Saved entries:
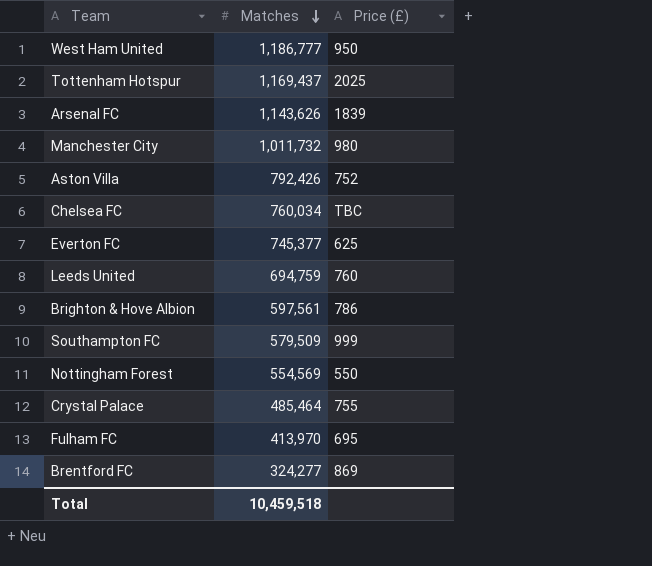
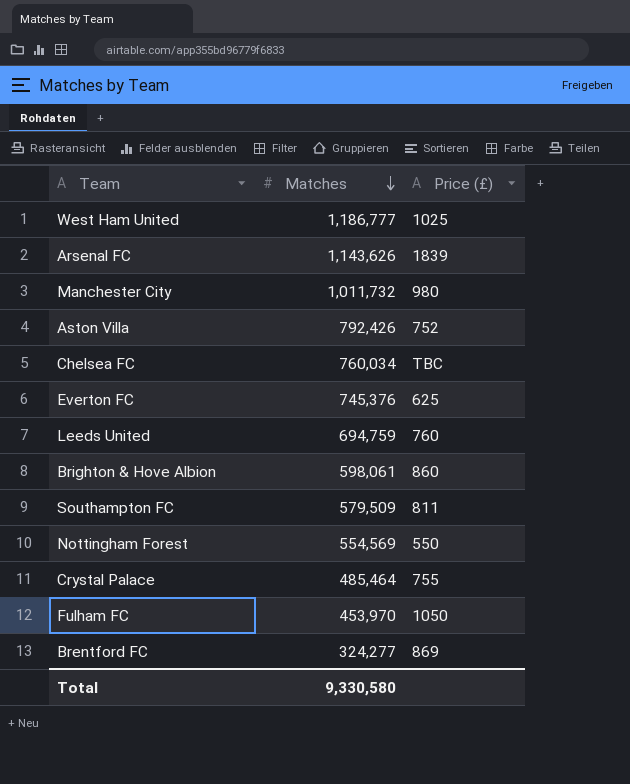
row Tottenham Hotspur: 1,169,437 | 2025 -> none
West Ham United | Price (£): 950 -> 1025
Everton FC | Matches: 745,377 -> 745,376
Brighton & Hove Albion | Matches: 597,561 -> 598,061
Brighton & Hove Albion | Price (£): 786 -> 860
Southampton FC | Price (£): 999 -> 811
Fulham FC | Matches: 413,970 -> 453,970
Fulham FC | Price (£): 695 -> 1050
Total | Matches: 10,459,518 -> 9,330,580

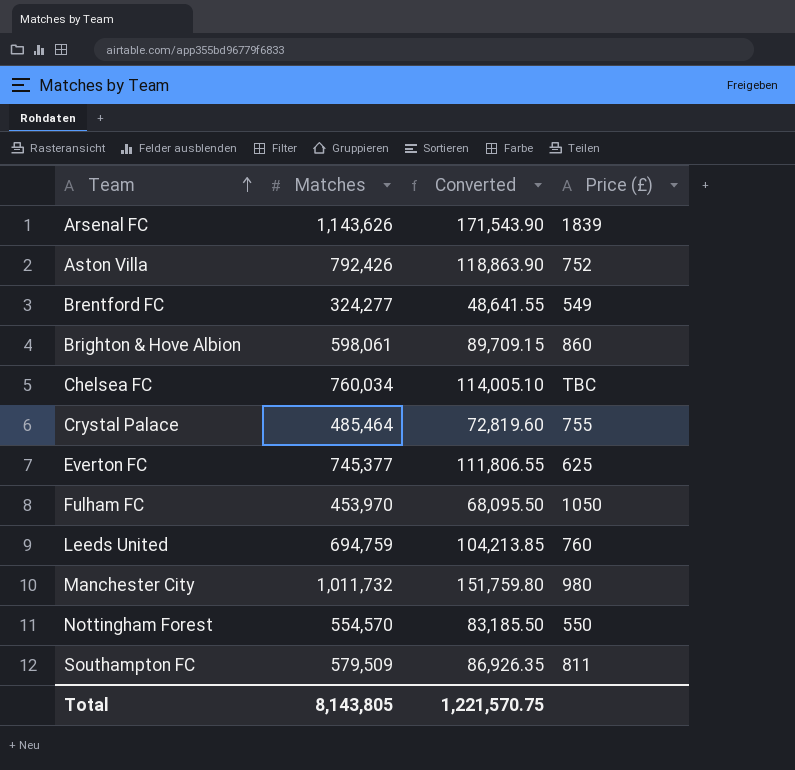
row order: Matches descending -> Team ascending
column Converted | formula: none -> [Matches] * 0.15
row West Ham United: 1,186,777 | 1025 -> none
Brentford FC | Price (£): 869 -> 549
Everton FC | Matches: 745,376 -> 745,377
Nottingham Forest | Matches: 554,569 -> 554,570
Total | Matches: 9,330,580 -> 8,143,805

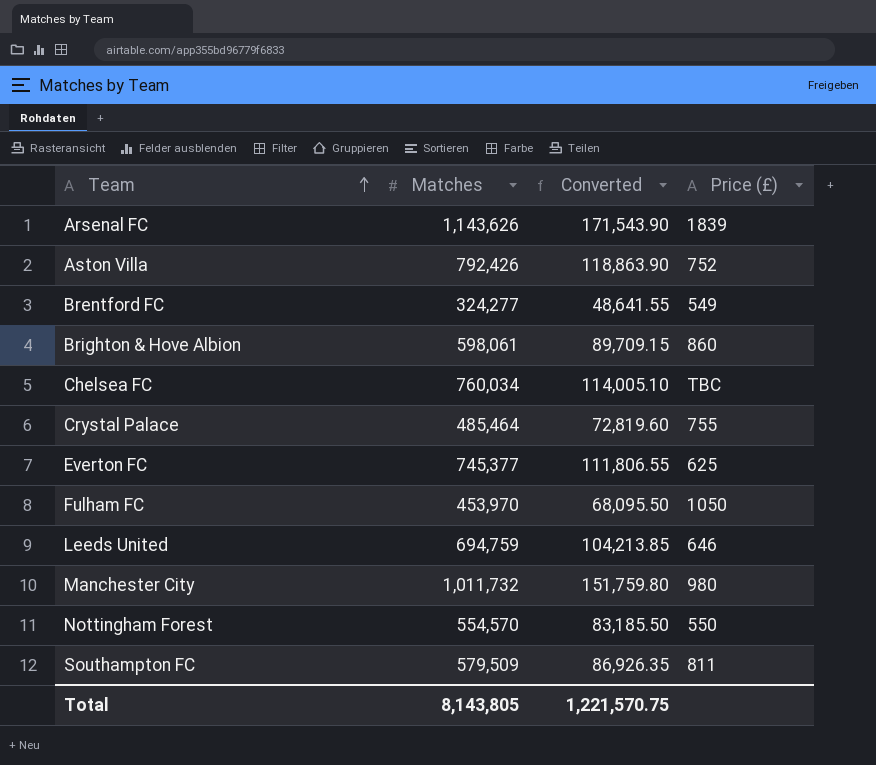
Leeds United | Price (£): 760 -> 646

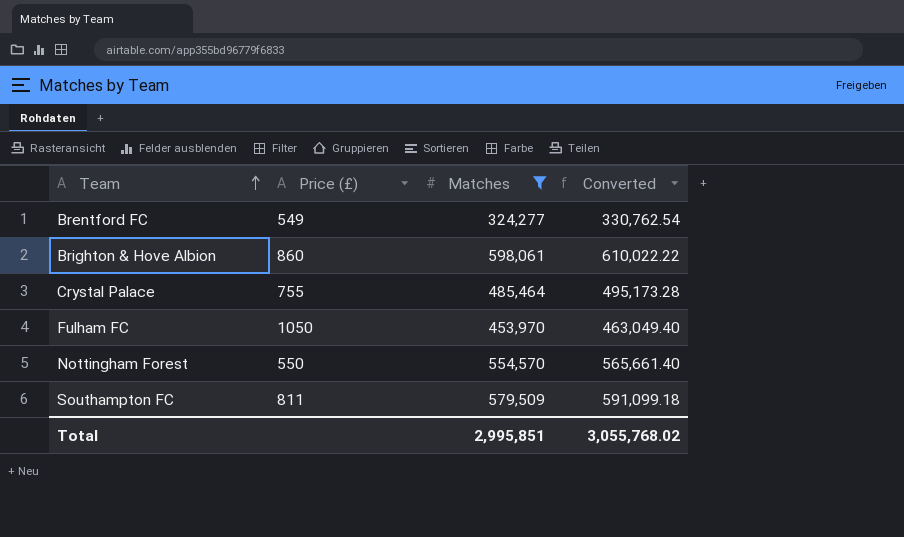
filter: none -> Matches <= 598,061
column Price (£) | position: 4 -> 2
column Converted | formula: [Matches] * 0.15 -> [Matches] * 1.02
Total | Matches: 8,143,805 -> 2,995,851
Total | Converted: 1,221,570.75 -> 3,055,768.02

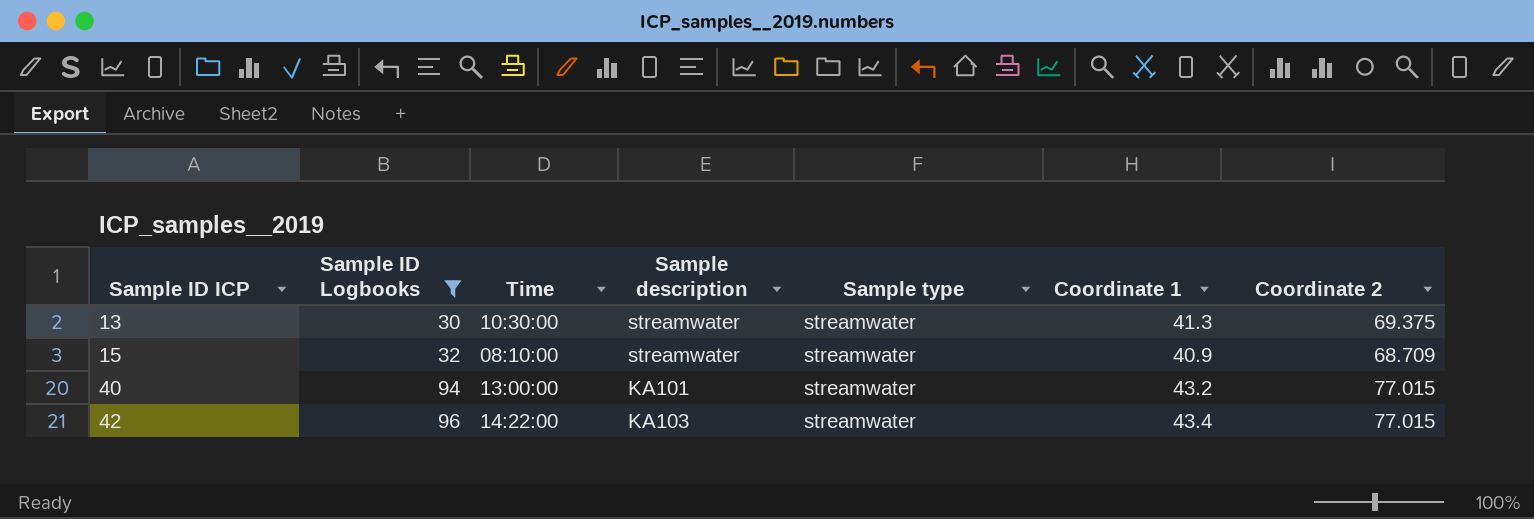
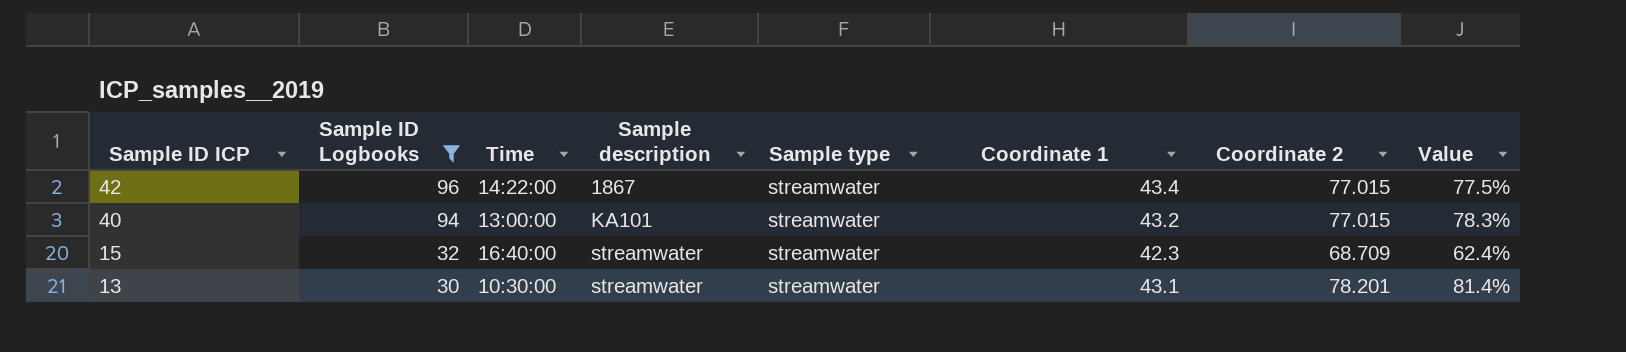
row order: Sample ID ICP ascending -> Sample ID ICP descending
column Value | formula: none -> ([Coordinate 2] - [Coordinate 1]) / [Coordinate 1]
42 | Sample description: KA103 -> 1867
15 | Time: 08:10:00 -> 16:40:00
15 | Coordinate 1: 40.9 -> 42.3
13 | Coordinate 1: 41.3 -> 43.1
13 | Coordinate 2: 69.375 -> 78.201

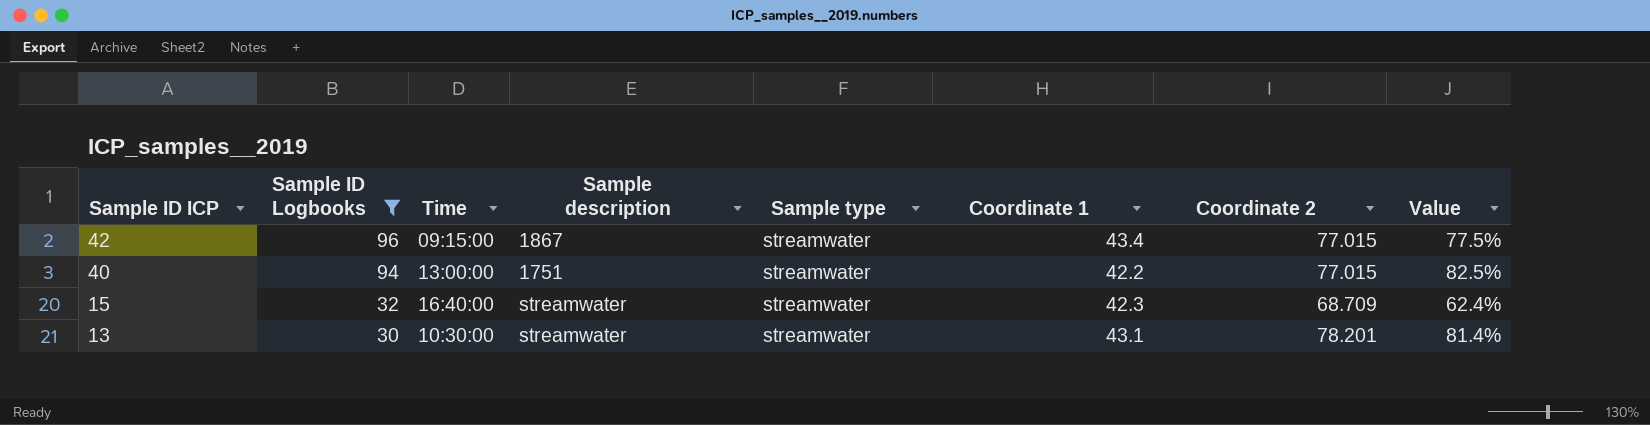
42 | Time: 14:22:00 -> 09:15:00
40 | Sample description: KA101 -> 1751
40 | Coordinate 1: 43.2 -> 42.2
40 | Value: 78.3% -> 82.5%

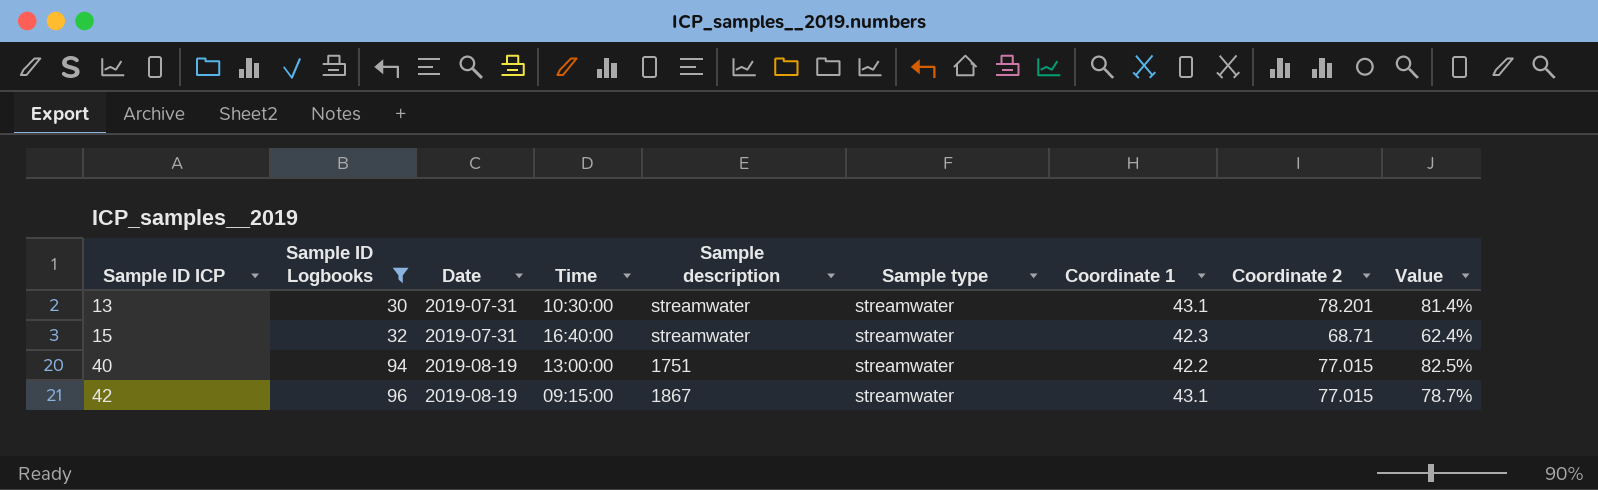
row order: Sample ID ICP descending -> Sample ID ICP ascending
column Date | position: none -> 3
15 | Coordinate 2: 68.709 -> 68.71
42 | Coordinate 1: 43.4 -> 43.1
42 | Value: 77.5% -> 78.7%

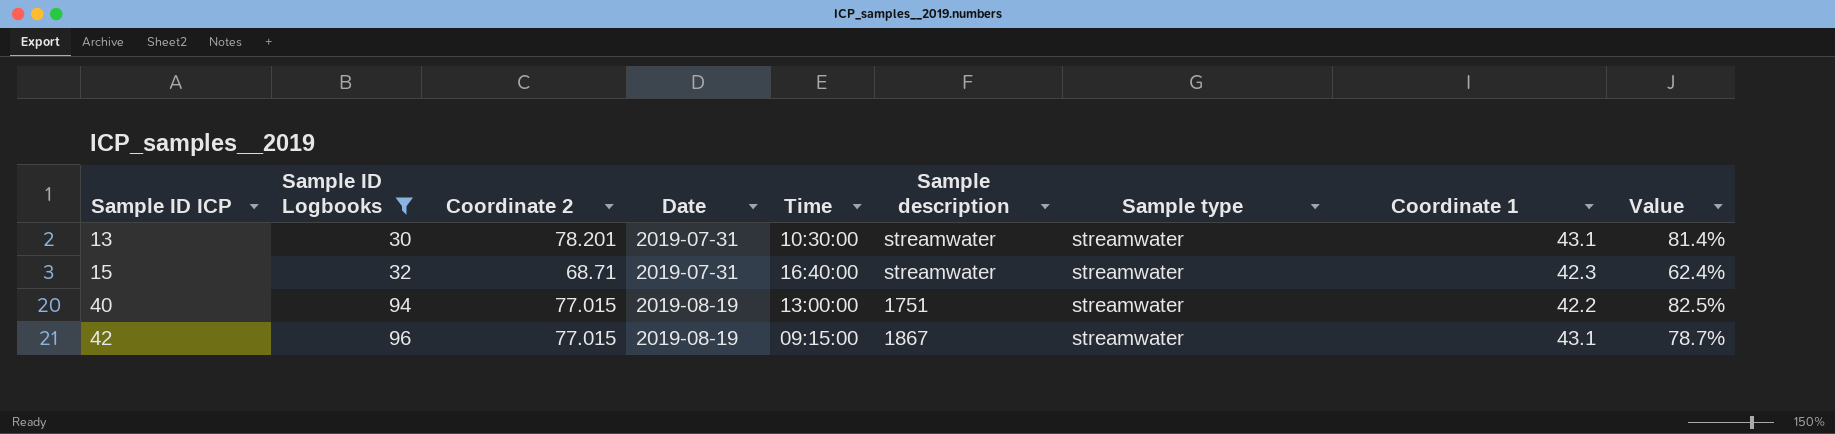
column Coordinate 2 | position: 8 -> 3

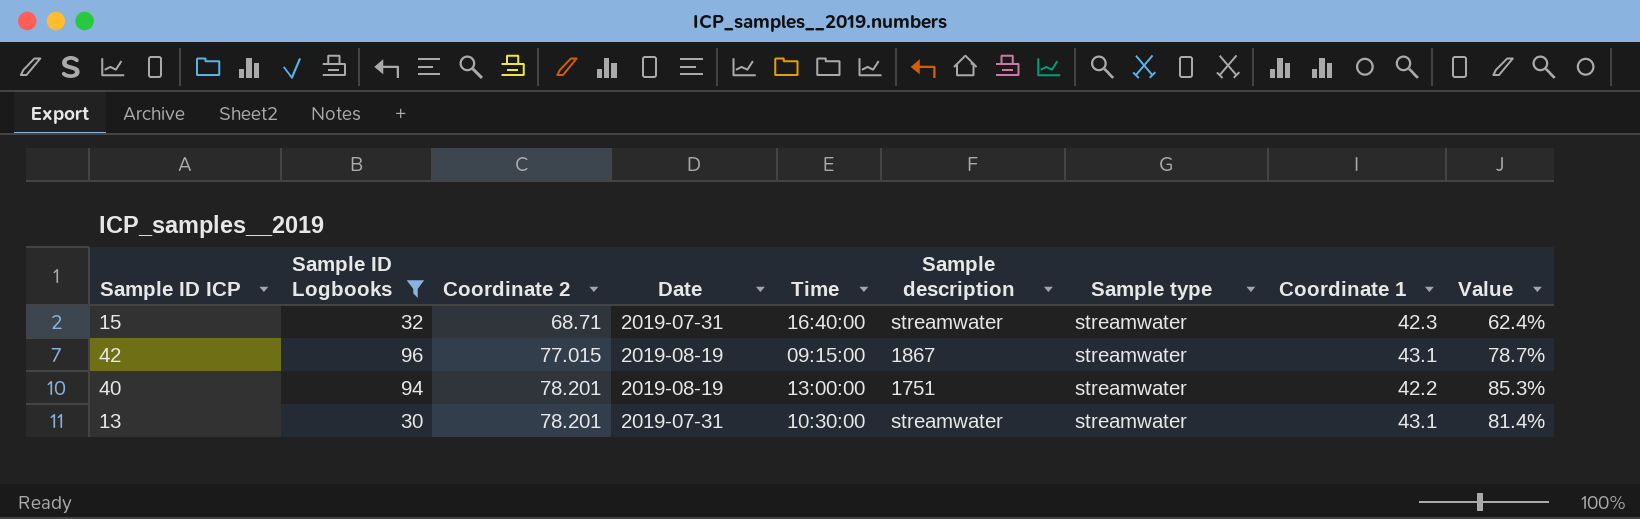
row order: Sample ID ICP ascending -> Coordinate 2 ascending
40 | Coordinate 2: 77.015 -> 78.201
40 | Value: 82.5% -> 85.3%

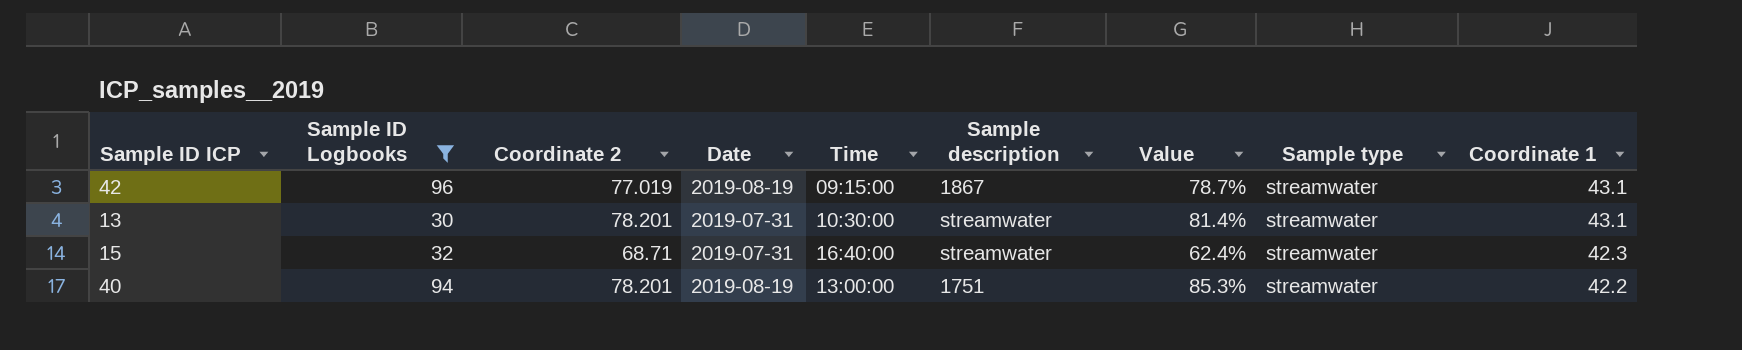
row order: Coordinate 2 ascending -> Coordinate 1 descending
column Value | position: 9 -> 7
42 | Coordinate 2: 77.015 -> 77.019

## [Required action]
From the first line to the last, please copy the data exactly, with the pictures left out.

## [Exercise response]
row Tottenham Hotspur: 1,169,437 | 2025 -> none
West Ham United | Price (£): 950 -> 1025
Everton FC | Matches: 745,377 -> 745,376
Brighton & Hove Albion | Matches: 597,561 -> 598,061
Brighton & Hove Albion | Price (£): 786 -> 860
Southampton FC | Price (£): 999 -> 811
Fulham FC | Matches: 413,970 -> 453,970
Fulham FC | Price (£): 695 -> 1050
Total | Matches: 10,459,518 -> 9,330,580

row order: Matches descending -> Team ascending
column Converted | formula: none -> [Matches] * 0.15
row West Ham United: 1,186,777 | 1025 -> none
Brentford FC | Price (£): 869 -> 549
Everton FC | Matches: 745,376 -> 745,377
Nottingham Forest | Matches: 554,569 -> 554,570
Total | Matches: 9,330,580 -> 8,143,805

Leeds United | Price (£): 760 -> 646

filter: none -> Matches <= 598,061
column Price (£) | position: 4 -> 2
column Converted | formula: [Matches] * 0.15 -> [Matches] * 1.02
Total | Matches: 8,143,805 -> 2,995,851
Total | Converted: 1,221,570.75 -> 3,055,768.02

row order: Sample ID ICP ascending -> Sample ID ICP descending
column Value | formula: none -> ([Coordinate 2] - [Coordinate 1]) / [Coordinate 1]
42 | Sample description: KA103 -> 1867
15 | Time: 08:10:00 -> 16:40:00
15 | Coordinate 1: 40.9 -> 42.3
13 | Coordinate 1: 41.3 -> 43.1
13 | Coordinate 2: 69.375 -> 78.201

42 | Time: 14:22:00 -> 09:15:00
40 | Sample description: KA101 -> 1751
40 | Coordinate 1: 43.2 -> 42.2
40 | Value: 78.3% -> 82.5%

row order: Sample ID ICP descending -> Sample ID ICP ascending
column Date | position: none -> 3
15 | Coordinate 2: 68.709 -> 68.71
42 | Coordinate 1: 43.4 -> 43.1
42 | Value: 77.5% -> 78.7%

column Coordinate 2 | position: 8 -> 3

row order: Sample ID ICP ascending -> Coordinate 2 ascending
40 | Coordinate 2: 77.015 -> 78.201
40 | Value: 82.5% -> 85.3%

row order: Coordinate 2 ascending -> Coordinate 1 descending
column Value | position: 9 -> 7
42 | Coordinate 2: 77.015 -> 77.019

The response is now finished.